Waren Sie mal beim Impfen in Schwenningen? Und ist Ihnen dort die besondere Atmosphäre aufgefallen? Hier arbeiten ganz viele Menschen aus der Medizin, viele mit großer Überzeugung, für die Region sich auf diese Weise einzusetzen. Das Besondere an Schwenningen ist: Hier wirken viele, die gar nicht mehr arbeiten müssten, die noch einmal hinstehen, um die Region durch die Krise zu begleiten. Das ist spürbar. Alle arbeiten still, konzentriert, freundliche Zuneigung prägt die Gespräche für ein paar Sekunden oder Minuten. Menschen, die für Menschen arbeiten, treffen die Zwischentöne. „Ihnen alles Gute“, sagt die Frau, die mir diese Woche die zweite Spritze in den Oberarm gedrückt hat. Vermutlich sieht man sich nicht wieder. Oder erkennt sich nicht, der Masken wegen.

Freitag im Klinikum. Es ist morgens, viele Angehörige bringen ihre Senioren. Ein Sanka-Fahrer schiebt eine ältere Dame auf einer Liege durch den Gang. „Keine Angst“ sagt der stämmige Helfer mit der Undercut-Frisur zu der Greisin, die ohne familiäre Begleitung diesen Weg antreten muss. Der Mann mit der Einsatzjacke scheint das zu sehen, er ist ganz bei der Frau, die mit großen Augen und vermutlich voll der Sorge Richtung Behandlung geschoben wird.

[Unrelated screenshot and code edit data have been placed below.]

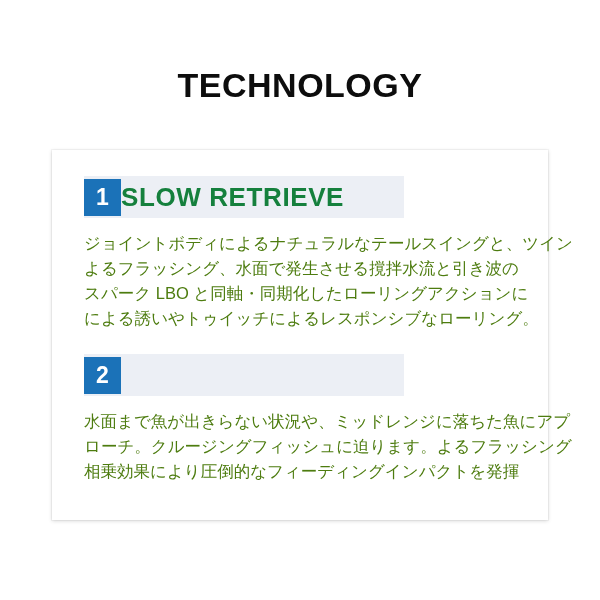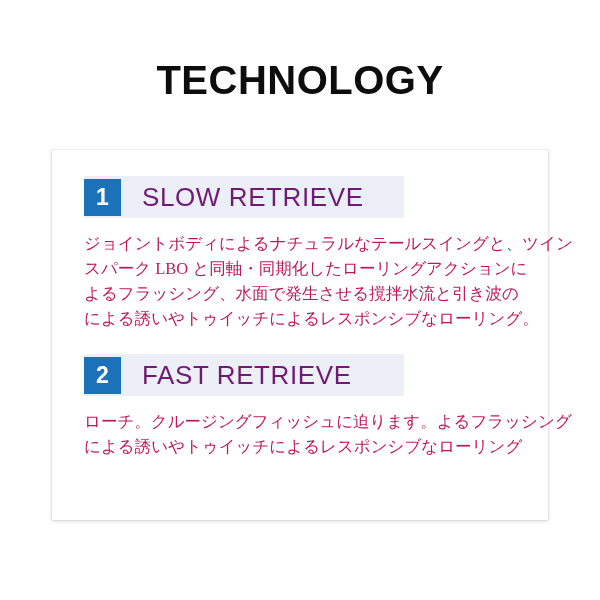--- a/index.html
+++ b/index.html
@@ -28,10 +28,10 @@
   .page-title {
     position: absolute;
     left: 0;
-    top: 60px;
+    top: 68px;
     width: 600px;
     text-align: center;
-    font-size: 40px;
+    font-size: 34px;
     font-weight: bold;
     letter-spacing: 0.5px;
     color: #0d0d0d;

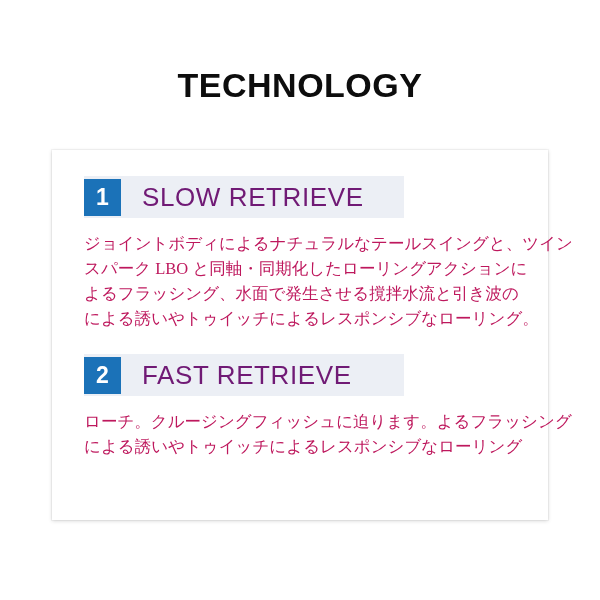--- a/index.html
+++ b/index.html
@@ -86,10 +86,9 @@
   }
 
   .head-label {
-    margin-left: 21px;
     font-size: 26px;
-    font-weight: normal;
-    color: #701a75;
+    font-weight: bold;
+    color: #15803d;
     letter-spacing: 0.6px;
     line-height: 1;
     white-space: nowrap;

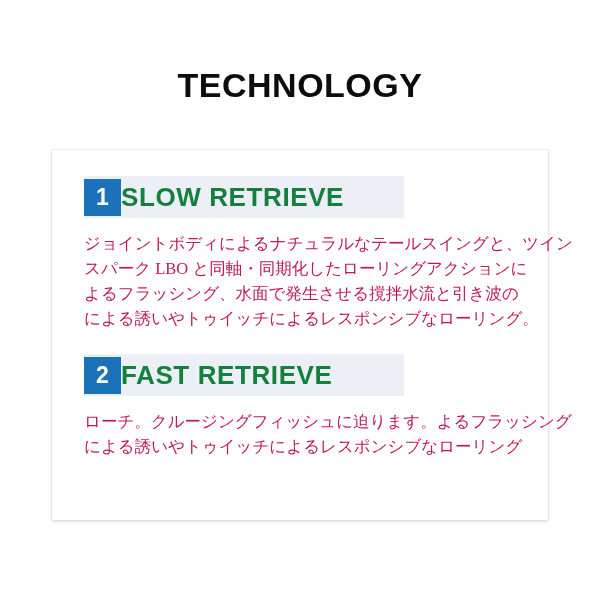--- a/index.html
+++ b/index.html
@@ -100,8 +100,8 @@
     width: 436px;
     font-size: 16.5px;
     line-height: 25px;
-    color: #be185d;
-    font-family: Liberation Serif, serif;
+    color: #4d7c0f;
+    font-family: Liberation Sans, sans-serif;
   }
   .section-body .ln {
     display: block;

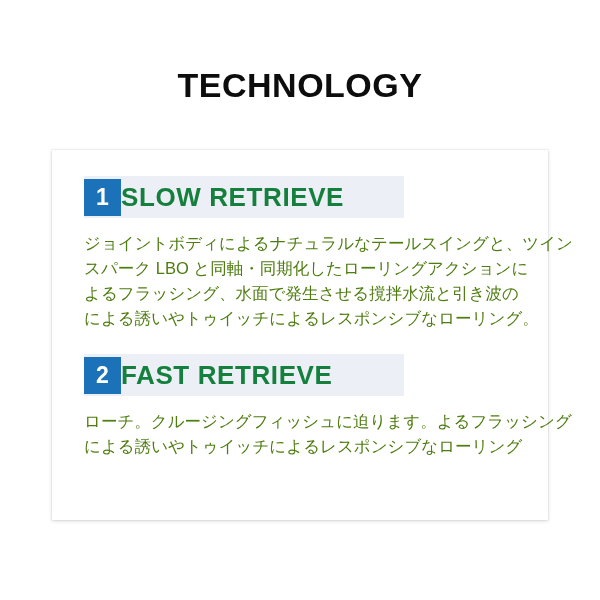--- a/index.html
+++ b/index.html
@@ -124,8 +124,8 @@
       </div>
       <div class="section-body">
         <span class="ln">ジョイントボディによるナチュラルなテールスイングと、ツイン</span>
+        <span class="ln">よるフラッシング、水面で発生させる撹拌水流と引き波の</span>
         <span class="ln">スパーク LBO と同軸・同期化したローリングアクションに</span>
-        <span class="ln">よるフラッシング、水面で発生させる撹拌水流と引き波の</span>
         <span class="ln">による誘いやトゥイッチによるレスポンシブなローリング。</span>
       </div>
     </div>

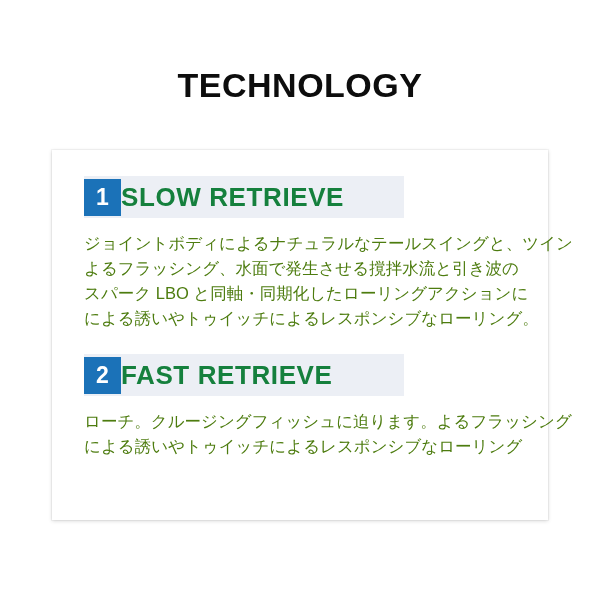--- a/index.html
+++ b/index.html
@@ -133,7 +133,6 @@
     <div class="section section-2">
       <div class="section-head">
         <div class="num-box">2</div>
-        <div class="head-label">FAST RETRIEVE</div>
       </div>
       <div class="section-body">
         <span class="ln">ローチ。クルージングフィッシュに迫ります。よるフラッシング</span>

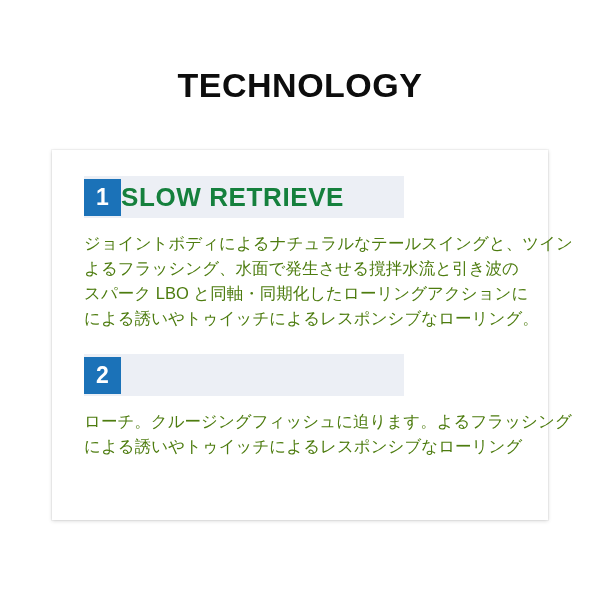--- a/index.html
+++ b/index.html
@@ -135,6 +135,7 @@
         <div class="num-box">2</div>
       </div>
       <div class="section-body">
+        <span class="ln">水面まで魚が出きらない状況や、ミッドレンジに落ちた魚にアプ</span>
         <span class="ln">ローチ。クルージングフィッシュに迫ります。よるフラッシング</span>
         <span class="ln">による誘いやトゥイッチによるレスポンシブなローリング</span>
       </div>

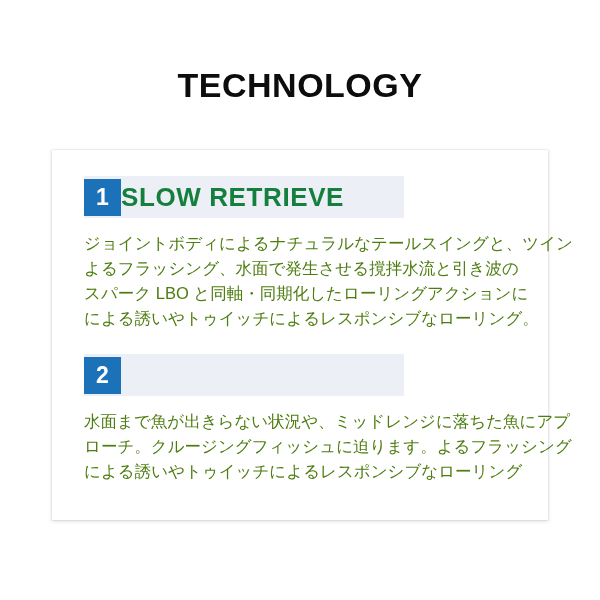--- a/index.html
+++ b/index.html
@@ -137,7 +137,7 @@
       <div class="section-body">
         <span class="ln">水面まで魚が出きらない状況や、ミッドレンジに落ちた魚にアプ</span>
         <span class="ln">ローチ。クルージングフィッシュに迫ります。よるフラッシング</span>
-        <span class="ln">による誘いやトゥイッチによるレスポンシブなローリング</span>
+        <span class="ln">相乗効果により圧倒的なフィーディングインパクトを発揮</span>
       </div>
     </div>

Das Corona-Jahr 2020 liegt hinter uns. Ob dies auch für das Corona-Jahr 2021 gilt, haben wir als Landkreis-Gesellschaft genau jetzt alle zusammen selbst in der Hand. Die vierte Welle wird hier bei uns wohl nicht nicht im Sommer losbrechen. Was aber ist, wenn die Ferien zu Ende sind, die Schulen öffnen, alles durcheinander tollt und Omi für die Kleinen kocht?

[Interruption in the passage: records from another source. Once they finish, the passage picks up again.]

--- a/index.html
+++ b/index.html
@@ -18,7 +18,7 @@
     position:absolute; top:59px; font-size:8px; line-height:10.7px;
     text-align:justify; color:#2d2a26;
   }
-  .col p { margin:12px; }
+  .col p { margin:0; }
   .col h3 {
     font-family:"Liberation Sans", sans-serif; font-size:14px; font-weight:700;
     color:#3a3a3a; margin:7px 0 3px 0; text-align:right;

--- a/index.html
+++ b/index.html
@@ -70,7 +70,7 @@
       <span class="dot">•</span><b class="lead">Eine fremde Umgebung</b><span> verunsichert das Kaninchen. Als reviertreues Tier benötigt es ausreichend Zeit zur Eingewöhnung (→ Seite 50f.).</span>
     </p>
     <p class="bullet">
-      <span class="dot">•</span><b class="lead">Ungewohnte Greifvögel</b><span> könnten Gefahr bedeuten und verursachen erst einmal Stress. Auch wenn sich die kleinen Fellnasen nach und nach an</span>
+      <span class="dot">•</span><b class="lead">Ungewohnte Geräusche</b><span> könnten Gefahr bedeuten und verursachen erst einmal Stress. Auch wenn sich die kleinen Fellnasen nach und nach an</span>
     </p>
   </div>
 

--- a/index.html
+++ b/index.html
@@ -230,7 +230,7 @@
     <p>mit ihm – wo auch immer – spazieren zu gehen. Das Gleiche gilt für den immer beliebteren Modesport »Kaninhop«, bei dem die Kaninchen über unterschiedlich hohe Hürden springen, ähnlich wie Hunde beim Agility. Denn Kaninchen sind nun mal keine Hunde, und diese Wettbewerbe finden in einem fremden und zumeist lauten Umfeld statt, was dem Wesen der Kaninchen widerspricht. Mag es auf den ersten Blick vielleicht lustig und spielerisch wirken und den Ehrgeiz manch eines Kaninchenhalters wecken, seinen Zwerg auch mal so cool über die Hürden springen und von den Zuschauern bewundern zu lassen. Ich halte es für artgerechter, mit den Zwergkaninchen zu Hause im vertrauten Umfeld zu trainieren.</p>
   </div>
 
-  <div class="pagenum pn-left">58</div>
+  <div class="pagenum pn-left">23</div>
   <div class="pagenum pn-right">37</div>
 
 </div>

Zur Bewältigung der Coronakrise ist das letzte Wort mitnichten gesprochen. Die Gesellschaft darf die Strukturen, wie das Schwenninger Kreisimpfzentrum oder das Schwarzwald-Baar-Klinikum, nicht überfordern. Wird die Stabilität dieser Versorgungseinrichtungen von unseren Korsika-Urlauben aufs Spiel gesetzt? Wahrscheinlich kommt es drauf an, wie jeder einzelne sich verhält. Genaues weiß niemand bis heute, das Virus und seine Abkömmlinge in Form der Mutationen sind nicht durcherforscht. Das Schwarzwald-Baar-Klinikum will es nicht beim Applaudieren für die Mitarbeiter an der Patienten-Front belassen. Ein Sonder-Obolus wird auch fürs Jahr 2021 gezahlt. Ingesamt 1,5 Millionen Euro schüttet das Haus extra deshalb aus. Nach Risiko und Einsatz gestaffelt gibt es den Zuschlag. Es braucht aber noch ein bißchen mehr an Anerkennung. Zu oft wird über das Haus gemotzt. Das sollte aufhören. Kritik ja, Dankbarkeit umso mehr . Und das Personal sollte wissen: Motzt trotzdem einer, dann basiert das oft auf Angst und großer Sorge. Der Umgangston macht die Musik. Die Pflegerin mit der Spritze,der Herr, der die Liege schiebt, sie machen es uns vor. Wir sollten uns daran erinnern.